*** DATASET EXCERPTS ***

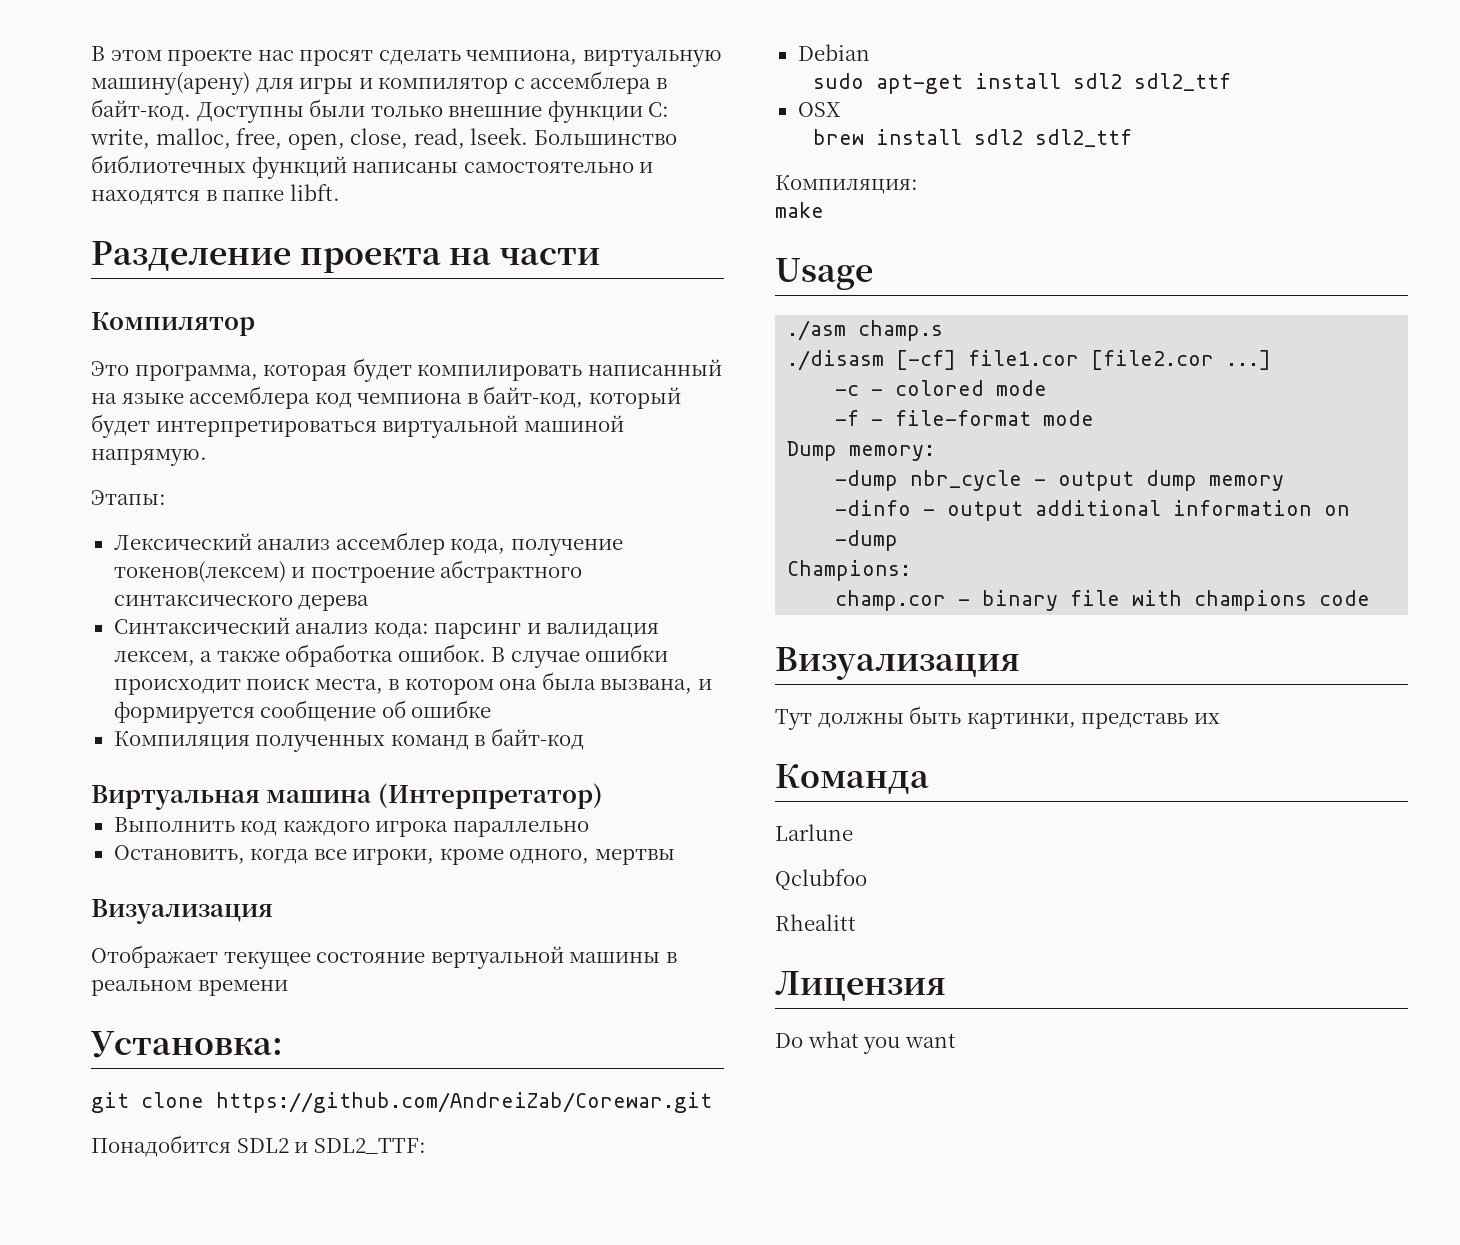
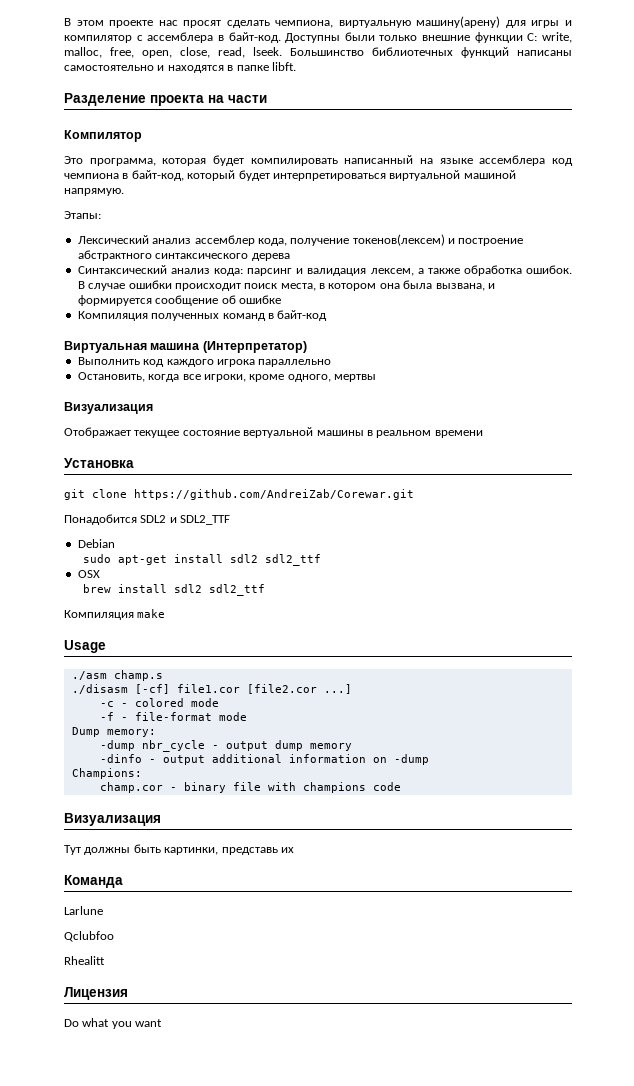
[91,1031,283,1058] Установка: -> [64,458,134,468] Установка
[313,1138,426,1154] SDL2_TTF: -> [180,515,231,525] SDL2_TTF
[775,175,918,194] Компиляция: // -> [64,610,134,620] Компиляция

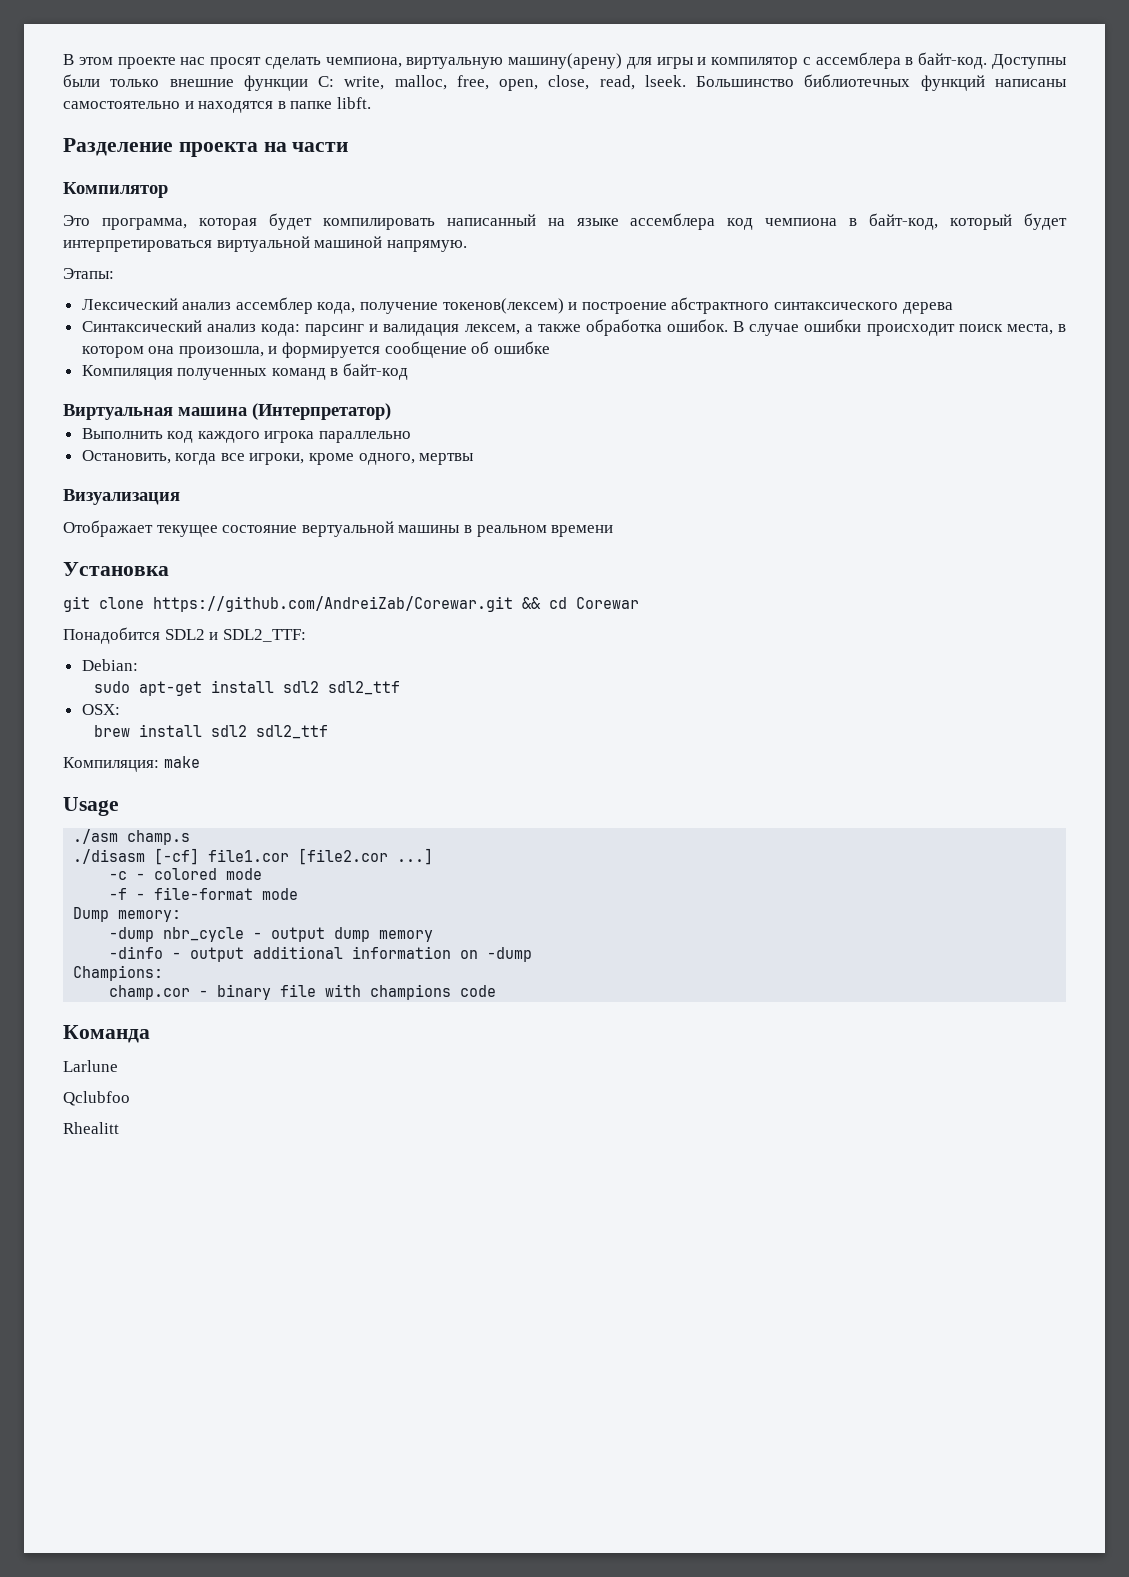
[403,280,485,291] была вызвана, -> [178,346,264,358] произошла,
(414, 494) none -> [522,597,639,609] && cd Corewar
[180,515,231,525] [77,539,115,548] SDL2_TTF // Debian -> [222,629,306,642] [81,659,138,671] SDL2_TTF: // Debian:
[77,570,100,578] OSX -> [81,704,120,715] OSX:
[64,610,134,620] Компиляция -> [63,757,159,772] Компиляция:
[64,813,161,826] [64,844,294,855] // Визуализация // Тут должны быть картинки, представь их -> (497, 991) none
[64,987,128,1000] [64,1018,163,1029] // Лицензия // Do what you want -> (119, 1128) none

*** End of DATASET EXCERPTS ***

• EXERCISE PROMPT
Restate the records in full and word for word, but keep the pictures out.

• EXERCISE SOLUTION
[91,1031,283,1058] Установка: -> [64,458,134,468] Установка
[313,1138,426,1154] SDL2_TTF: -> [180,515,231,525] SDL2_TTF
[775,175,918,194] Компиляция: // -> [64,610,134,620] Компиляция

[403,280,485,291] была вызвана, -> [178,346,264,358] произошла,
(414, 494) none -> [522,597,639,609] && cd Corewar
[180,515,231,525] [77,539,115,548] SDL2_TTF // Debian -> [222,629,306,642] [81,659,138,671] SDL2_TTF: // Debian:
[77,570,100,578] OSX -> [81,704,120,715] OSX:
[64,610,134,620] Компиляция -> [63,757,159,772] Компиляция:
[64,813,161,826] [64,844,294,855] // Визуализация // Тут должны быть картинки, представь их -> (497, 991) none
[64,987,128,1000] [64,1018,163,1029] // Лицензия // Do what you want -> (119, 1128) none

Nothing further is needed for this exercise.